→ **Detected change data**
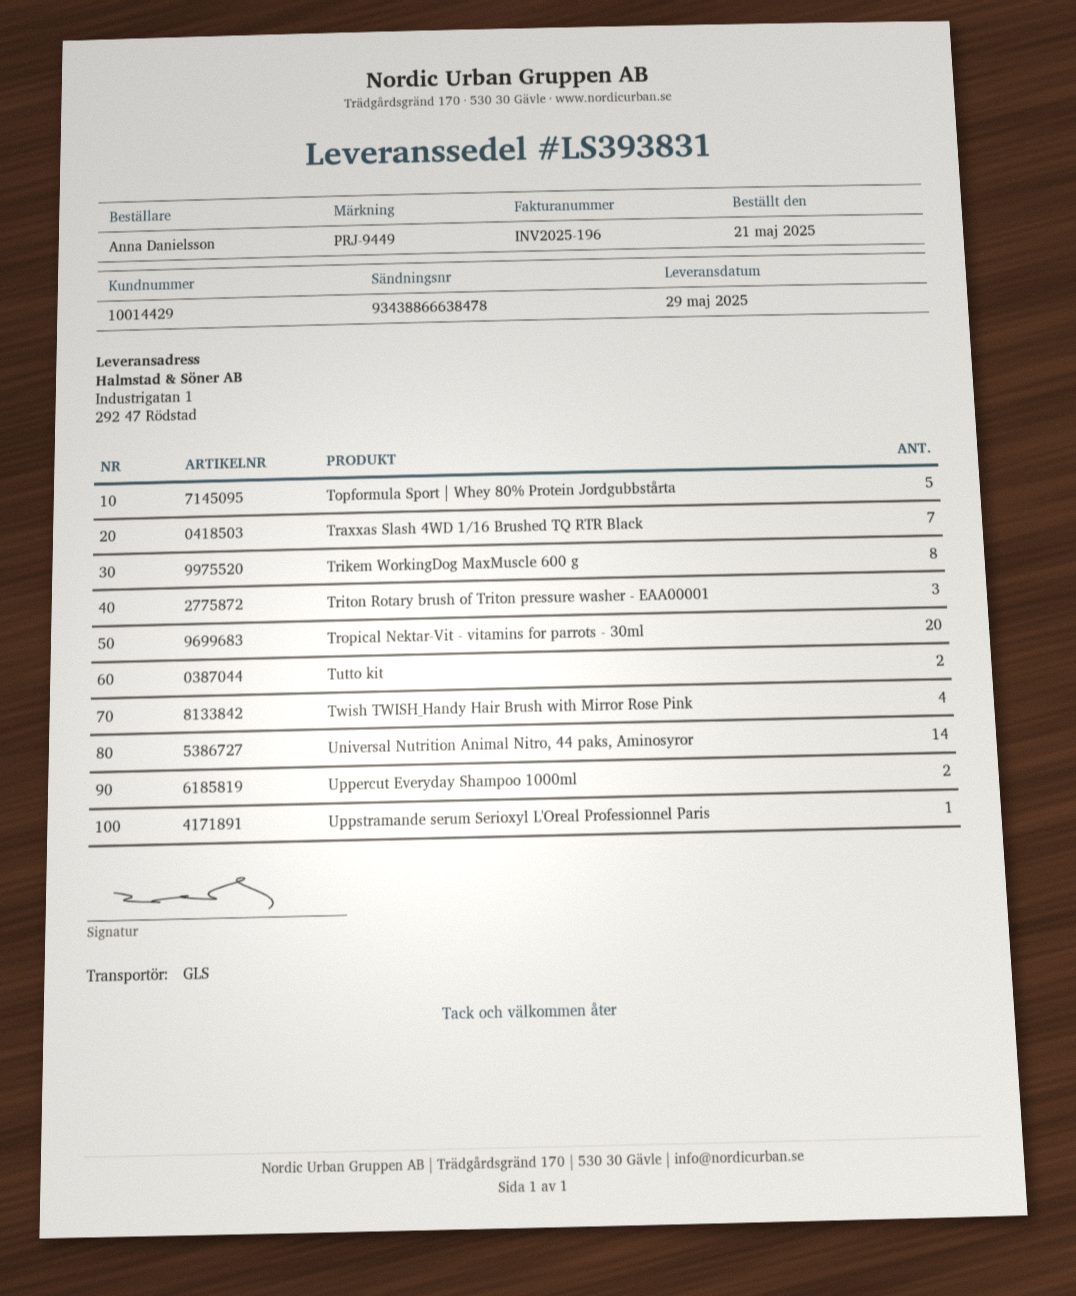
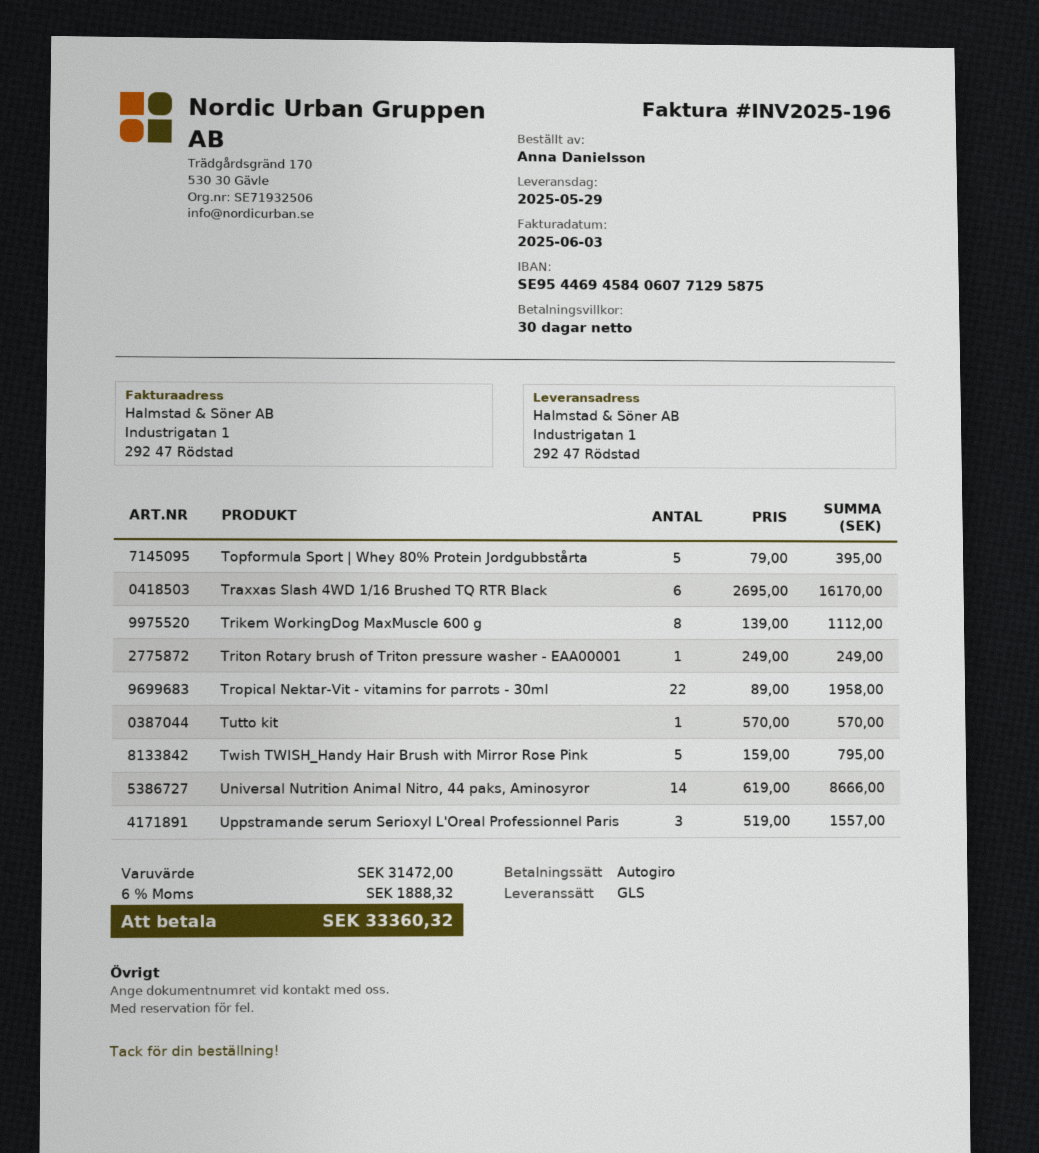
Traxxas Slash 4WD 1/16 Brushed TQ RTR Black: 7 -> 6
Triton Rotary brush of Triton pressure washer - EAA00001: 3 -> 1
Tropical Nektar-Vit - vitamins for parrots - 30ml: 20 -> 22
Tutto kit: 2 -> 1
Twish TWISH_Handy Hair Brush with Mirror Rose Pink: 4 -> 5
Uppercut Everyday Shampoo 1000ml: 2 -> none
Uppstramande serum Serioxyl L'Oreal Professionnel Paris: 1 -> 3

→ **Try it**
Write every entry out again exactly, dropping the pictures.

→ **Answer below**
Traxxas Slash 4WD 1/16 Brushed TQ RTR Black: 7 -> 6
Triton Rotary brush of Triton pressure washer - EAA00001: 3 -> 1
Tropical Nektar-Vit - vitamins for parrots - 30ml: 20 -> 22
Tutto kit: 2 -> 1
Twish TWISH_Handy Hair Brush with Mirror Rose Pink: 4 -> 5
Uppercut Everyday Shampoo 1000ml: 2 -> none
Uppstramande serum Serioxyl L'Oreal Professionnel Paris: 1 -> 3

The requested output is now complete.